Recently the third edition of the Observatory of the Socially Responsible Investment, elaborated by Georgeson and the Club of Excellence in Sustainability and with the sponsorship of ENDESA appeared in Madrid. In this study they are had including some of the subjects that occupy the agendas of socially responsible the investing denominated ones. Thus, the inclusion of extrafinancial objectives in the repaying schemes of the members of the administration advice is one of the main demands of the foreign institutional investors. In our country, 82% of the companies of Ibex 35 nonfinanciers in their policies of variable repayment for the executive advisors have built-in objectives and the high direction.

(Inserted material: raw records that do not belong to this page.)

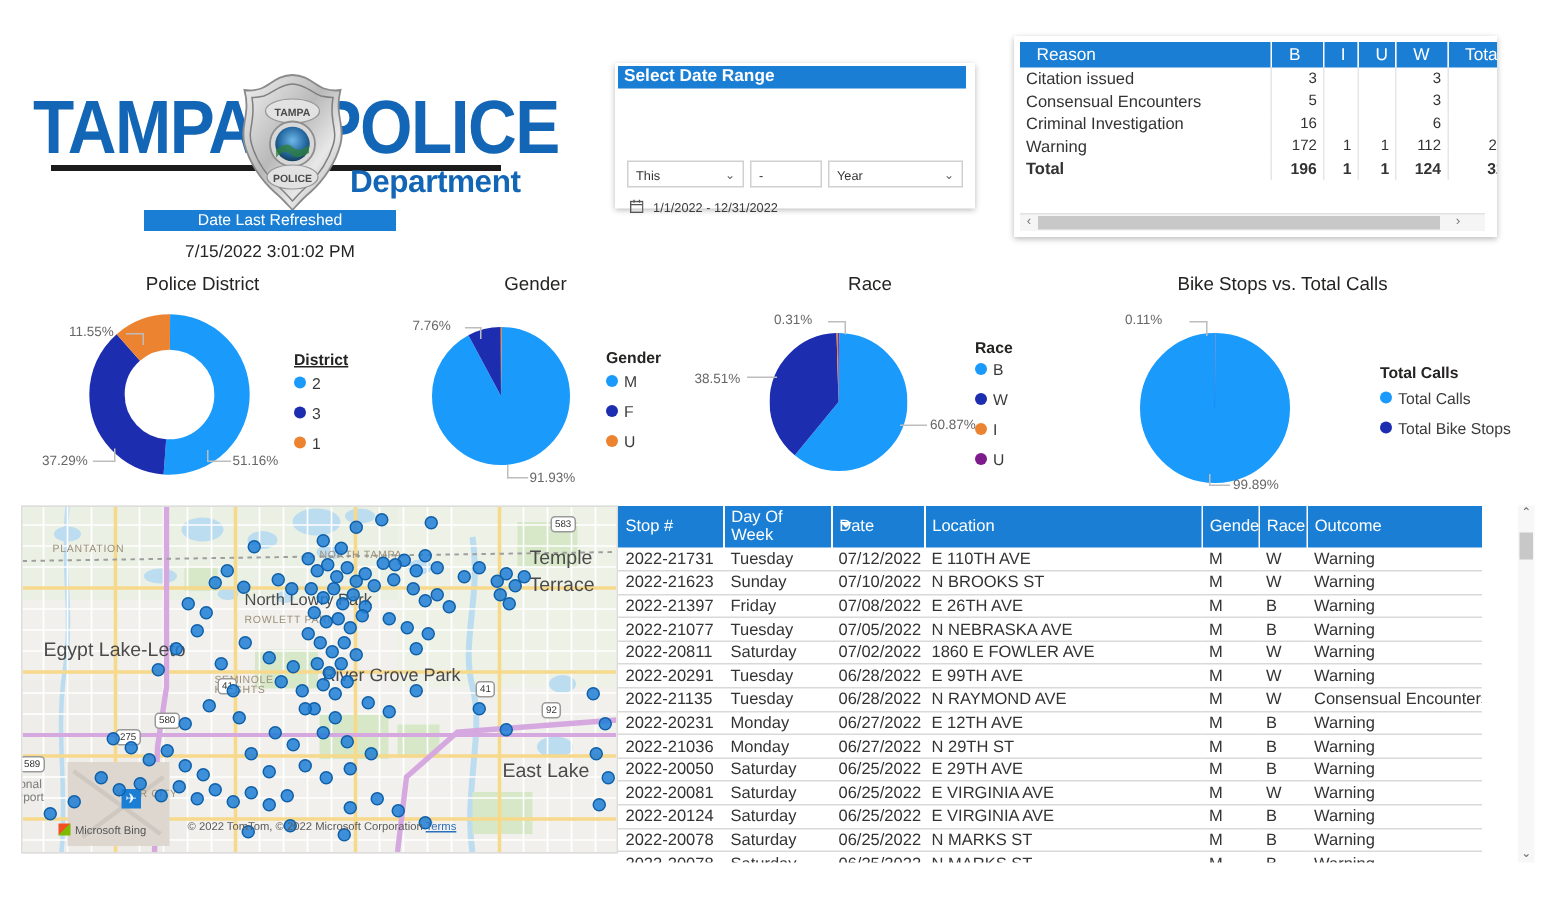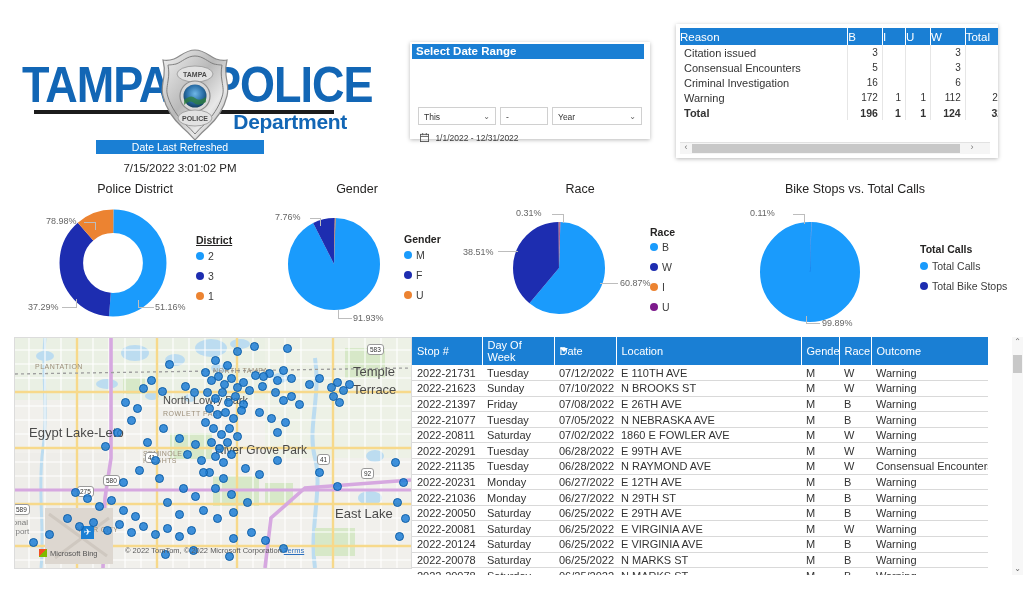--- a/index.html
+++ b/index.html
@@ -92,21 +92,21 @@
     position:absolute;left:676px;top:24px;width:322px;height:134px;
     background:#ffffff;box-shadow:0 1px 4px rgba(0,0,0,.28);
     overflow:hidden;
   }
   table.reason{
     border-collapse:collapse;table-layout:fixed;
     width:334px;font-size:11px;margin:4px 0 0 4px;
   }
   table.reason th{
     background:#1a7fd4;color:#ffffff;font-weight:normal;
-    text-align:left;padding:2px 0;height:17px;
+    text-align:left;padding:2px 11px;height:17px;
     border-right:1px solid #ffffff;font-size:11.5px;
     box-sizing:border-box;
   }
   table.reason th.num{text-align:left;}
   table.reason td{
     padding:1px 4px;height:15px;color:#333333;
     border-right:1px solid #e6e6e6;box-sizing:border-box;
     white-space:nowrap;overflow:hidden;
   }
   table.reason td.num{text-align:right;font-size:10px;}
@@ -343,21 +343,21 @@
       <span class="ar r">›</span>
     </div>
   </div>
 
   <div class="chart-title" style="left:60px;top:182px;width:150px;">Police District</div>
   <svg style="position:absolute;left:58px;top:208px;" width="110" height="110" viewBox="0 0 42 42">
     <circle cx="21" cy="21" r="15.915" fill="transparent" stroke="#1a9bfc" stroke-width="9" stroke-dasharray="51.16 48.84" stroke-dashoffset="25"></circle>
     <circle cx="21" cy="21" r="15.915" fill="transparent" stroke="#1d2db0" stroke-width="9" stroke-dasharray="37.29 62.71" stroke-dashoffset="-26.16"></circle>
     <circle cx="21" cy="21" r="15.915" fill="transparent" stroke="#ec8331" stroke-width="9" stroke-dasharray="11.55 88.45" stroke-dashoffset="-63.45"></circle>
   </svg>
-  <div class="pct-label" style="left:46px;top:216px;">78.98%</div>
+  <div class="pct-label" style="left:46px;top:216px;">11.55%</div>
   <div class="leader" style="left:84px;top:222px;width:12px;height:1px;"></div>
   <div class="leader" style="left:95px;top:222px;width:1px;height:8px;"></div>
   <div class="pct-label" style="left:155px;top:302px;">51.16%</div>
   <div class="leader" style="left:138px;top:307px;width:16px;height:1px;"></div>
   <div class="leader" style="left:138px;top:300px;width:1px;height:8px;"></div>
   <div class="pct-label" style="left:28px;top:302px;">37.29%</div>
   <div class="leader" style="left:62px;top:307px;width:14px;height:1px;"></div>
   <div class="leader" style="left:76px;top:299px;width:1px;height:9px;"></div>
   <div class="legend-title" style="left:196px;top:234px;text-decoration:underline;">District</div>
   <div class="legend-item" style="left:196px;top:250px;">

The management of the diversity is another one of the great subjects of preoccupation of the institutional investors who worry about subjects ESG. This year we have seen how some investors are intervening in the affair to impel the diversity in the administration advice; this it is the Global case of State Street Advisors, corporation of financial services leader in the world, that announced that it wants that the quoted companies make sure that their advice of administration are diverse and, if they do not do it, will penalize the people in charge to propose new advisors voting against them.

Finally, agenda 2030 for the sustainable development impelled by United Nations presents a great fan of opportunities for the enterprise community. The thematic strategies of investment and impact are those that show a more direct entailment with the objectives of sustainable development. Also, diverse investors have begun to develop tie specific products to this initiative, as indices that tie the impact of the companies on these objectives.

All these facts show that the socially responsible investment has stopped being an emergent subject in the most advanced capital markets, to consolidate of definitive way.